Work instructions.
Only the number is requested. Tally the lines of the data that hold the string "absolute".

---------- Given data ----------

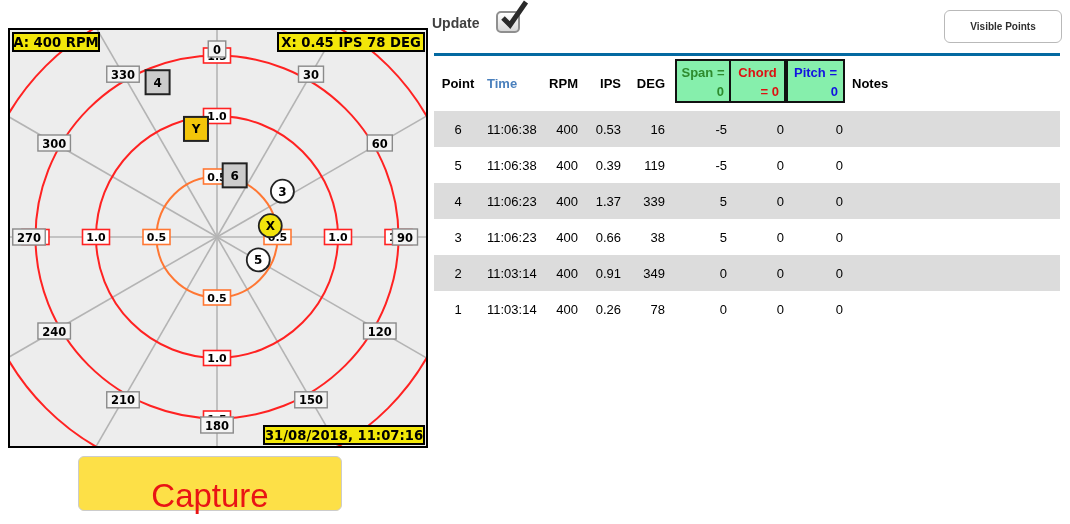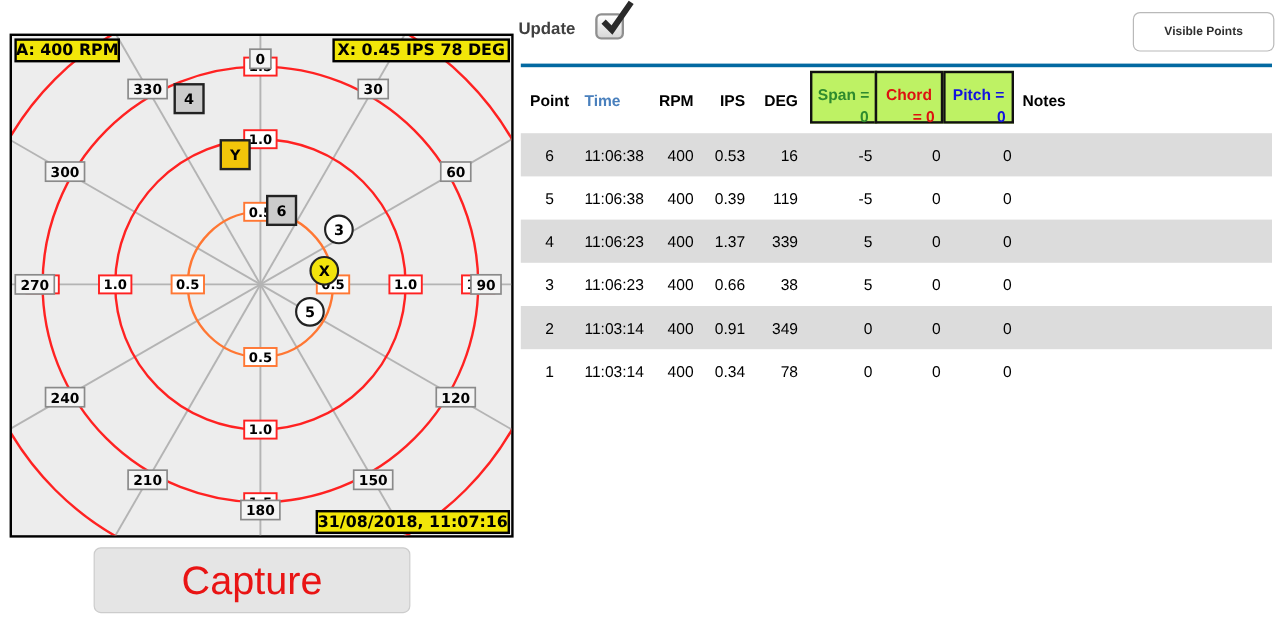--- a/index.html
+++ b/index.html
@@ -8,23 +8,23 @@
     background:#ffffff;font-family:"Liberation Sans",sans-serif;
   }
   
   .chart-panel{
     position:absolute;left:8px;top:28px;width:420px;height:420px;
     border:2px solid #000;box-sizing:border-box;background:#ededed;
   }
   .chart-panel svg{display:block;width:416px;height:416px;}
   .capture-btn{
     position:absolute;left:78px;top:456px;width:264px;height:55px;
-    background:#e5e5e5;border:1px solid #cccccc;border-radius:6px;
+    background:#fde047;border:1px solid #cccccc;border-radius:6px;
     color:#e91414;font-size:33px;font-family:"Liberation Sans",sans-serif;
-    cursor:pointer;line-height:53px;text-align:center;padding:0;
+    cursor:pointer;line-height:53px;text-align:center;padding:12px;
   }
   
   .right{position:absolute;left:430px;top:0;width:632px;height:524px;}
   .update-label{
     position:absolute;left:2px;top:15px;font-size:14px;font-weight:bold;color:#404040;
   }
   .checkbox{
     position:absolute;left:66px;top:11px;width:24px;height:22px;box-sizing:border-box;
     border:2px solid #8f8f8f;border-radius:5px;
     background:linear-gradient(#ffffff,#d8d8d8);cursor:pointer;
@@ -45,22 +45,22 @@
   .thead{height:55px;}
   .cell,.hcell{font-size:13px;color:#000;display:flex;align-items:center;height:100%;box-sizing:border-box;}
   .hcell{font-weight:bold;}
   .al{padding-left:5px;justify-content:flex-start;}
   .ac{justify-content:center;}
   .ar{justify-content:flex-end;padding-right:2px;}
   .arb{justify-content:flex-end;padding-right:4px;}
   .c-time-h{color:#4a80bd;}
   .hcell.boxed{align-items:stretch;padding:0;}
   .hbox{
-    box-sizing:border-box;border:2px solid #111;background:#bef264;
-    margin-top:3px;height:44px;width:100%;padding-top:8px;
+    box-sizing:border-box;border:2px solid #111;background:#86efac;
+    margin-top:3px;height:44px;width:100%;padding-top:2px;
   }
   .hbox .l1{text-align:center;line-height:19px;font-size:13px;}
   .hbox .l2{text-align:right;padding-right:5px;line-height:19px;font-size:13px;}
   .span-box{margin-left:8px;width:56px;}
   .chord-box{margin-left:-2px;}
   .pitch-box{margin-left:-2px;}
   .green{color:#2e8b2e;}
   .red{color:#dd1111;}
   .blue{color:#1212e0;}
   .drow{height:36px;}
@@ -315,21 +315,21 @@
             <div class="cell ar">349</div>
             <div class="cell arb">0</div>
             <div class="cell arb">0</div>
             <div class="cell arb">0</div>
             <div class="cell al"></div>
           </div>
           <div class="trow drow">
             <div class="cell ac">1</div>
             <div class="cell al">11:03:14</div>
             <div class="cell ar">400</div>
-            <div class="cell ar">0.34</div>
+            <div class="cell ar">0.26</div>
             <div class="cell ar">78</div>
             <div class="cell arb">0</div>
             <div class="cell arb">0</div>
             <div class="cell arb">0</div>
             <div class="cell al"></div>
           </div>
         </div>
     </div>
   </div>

----------
---------- Given data ----------

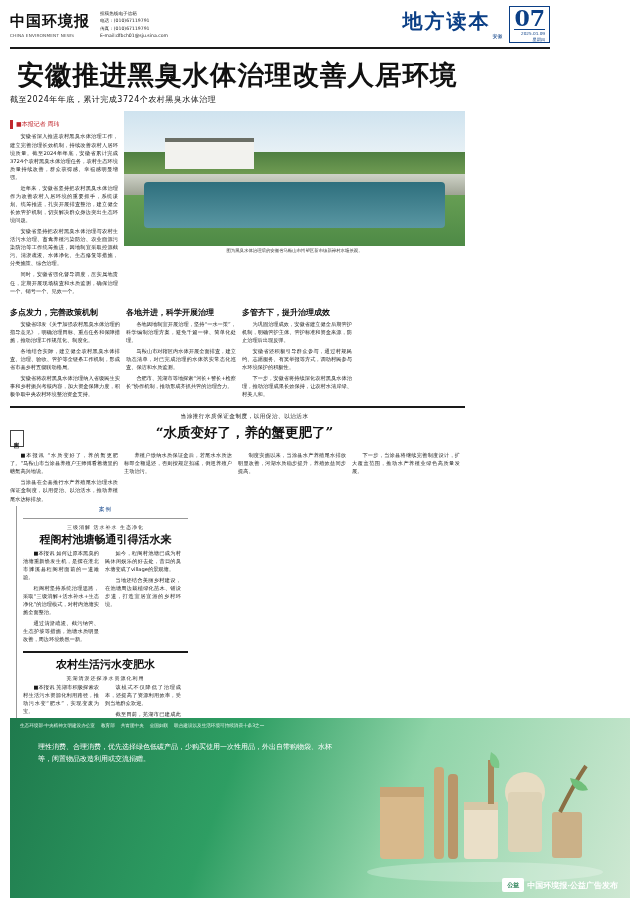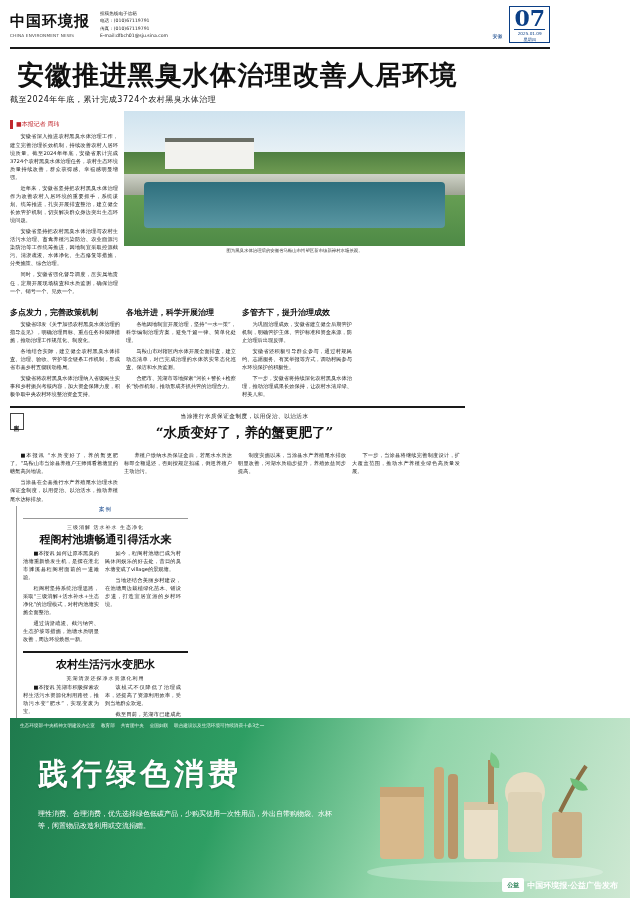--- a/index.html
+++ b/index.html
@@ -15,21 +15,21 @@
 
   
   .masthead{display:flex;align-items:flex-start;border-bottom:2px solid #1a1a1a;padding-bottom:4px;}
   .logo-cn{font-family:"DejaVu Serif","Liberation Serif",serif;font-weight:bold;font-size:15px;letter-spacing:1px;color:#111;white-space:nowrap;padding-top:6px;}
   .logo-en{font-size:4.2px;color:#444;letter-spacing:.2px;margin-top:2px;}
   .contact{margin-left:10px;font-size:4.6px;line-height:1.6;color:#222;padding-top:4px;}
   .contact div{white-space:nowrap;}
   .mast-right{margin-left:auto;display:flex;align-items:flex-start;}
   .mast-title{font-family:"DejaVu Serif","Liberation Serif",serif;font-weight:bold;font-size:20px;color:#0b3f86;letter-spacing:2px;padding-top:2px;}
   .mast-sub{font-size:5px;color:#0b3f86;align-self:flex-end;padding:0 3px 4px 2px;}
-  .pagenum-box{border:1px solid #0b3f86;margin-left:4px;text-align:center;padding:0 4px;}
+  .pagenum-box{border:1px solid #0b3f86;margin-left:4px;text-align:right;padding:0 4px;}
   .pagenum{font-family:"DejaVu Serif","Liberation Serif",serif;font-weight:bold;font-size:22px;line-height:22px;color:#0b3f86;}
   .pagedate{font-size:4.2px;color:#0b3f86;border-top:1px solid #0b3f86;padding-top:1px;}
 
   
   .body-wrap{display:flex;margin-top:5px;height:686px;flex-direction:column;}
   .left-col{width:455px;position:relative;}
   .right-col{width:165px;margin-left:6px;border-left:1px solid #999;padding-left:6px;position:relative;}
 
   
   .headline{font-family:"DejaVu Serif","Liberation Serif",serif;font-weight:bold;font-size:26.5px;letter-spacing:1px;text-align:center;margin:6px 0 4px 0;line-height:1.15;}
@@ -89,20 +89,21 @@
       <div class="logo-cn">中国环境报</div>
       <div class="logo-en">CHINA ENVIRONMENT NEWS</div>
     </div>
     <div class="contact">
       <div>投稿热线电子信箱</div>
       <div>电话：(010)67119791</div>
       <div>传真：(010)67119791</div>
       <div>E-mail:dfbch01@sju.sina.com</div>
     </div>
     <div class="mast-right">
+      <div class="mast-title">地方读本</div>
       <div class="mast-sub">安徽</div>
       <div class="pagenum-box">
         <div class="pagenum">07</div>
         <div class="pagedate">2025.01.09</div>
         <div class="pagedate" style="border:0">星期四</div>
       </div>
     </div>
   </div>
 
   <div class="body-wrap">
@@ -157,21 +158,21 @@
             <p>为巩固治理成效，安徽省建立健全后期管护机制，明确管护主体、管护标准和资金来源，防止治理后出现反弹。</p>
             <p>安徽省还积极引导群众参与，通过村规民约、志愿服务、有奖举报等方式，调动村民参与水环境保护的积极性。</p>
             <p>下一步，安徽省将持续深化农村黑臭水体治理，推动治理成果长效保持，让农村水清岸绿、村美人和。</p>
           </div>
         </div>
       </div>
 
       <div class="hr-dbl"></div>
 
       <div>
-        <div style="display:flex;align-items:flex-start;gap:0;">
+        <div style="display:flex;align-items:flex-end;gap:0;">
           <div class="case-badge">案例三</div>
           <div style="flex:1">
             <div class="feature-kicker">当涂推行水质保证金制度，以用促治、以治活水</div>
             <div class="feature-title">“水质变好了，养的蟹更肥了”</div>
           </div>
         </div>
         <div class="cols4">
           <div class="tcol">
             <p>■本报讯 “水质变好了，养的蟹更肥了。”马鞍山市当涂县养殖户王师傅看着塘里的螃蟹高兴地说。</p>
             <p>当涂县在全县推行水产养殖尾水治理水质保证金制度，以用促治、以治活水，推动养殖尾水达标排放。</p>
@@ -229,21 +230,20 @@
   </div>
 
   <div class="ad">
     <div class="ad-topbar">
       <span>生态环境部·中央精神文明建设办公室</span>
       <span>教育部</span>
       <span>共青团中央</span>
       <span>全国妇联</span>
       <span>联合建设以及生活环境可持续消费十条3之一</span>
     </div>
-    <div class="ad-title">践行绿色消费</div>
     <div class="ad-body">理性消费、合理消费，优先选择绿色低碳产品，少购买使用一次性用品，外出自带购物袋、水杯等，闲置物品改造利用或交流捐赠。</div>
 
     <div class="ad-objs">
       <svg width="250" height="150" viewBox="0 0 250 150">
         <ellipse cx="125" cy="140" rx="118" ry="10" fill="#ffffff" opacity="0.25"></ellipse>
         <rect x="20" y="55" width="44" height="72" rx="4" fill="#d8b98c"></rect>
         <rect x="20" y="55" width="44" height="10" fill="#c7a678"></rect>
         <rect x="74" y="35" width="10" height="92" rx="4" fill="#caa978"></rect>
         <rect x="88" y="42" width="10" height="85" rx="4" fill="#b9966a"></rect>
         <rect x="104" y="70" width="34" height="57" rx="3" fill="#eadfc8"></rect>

----------

Result below.
5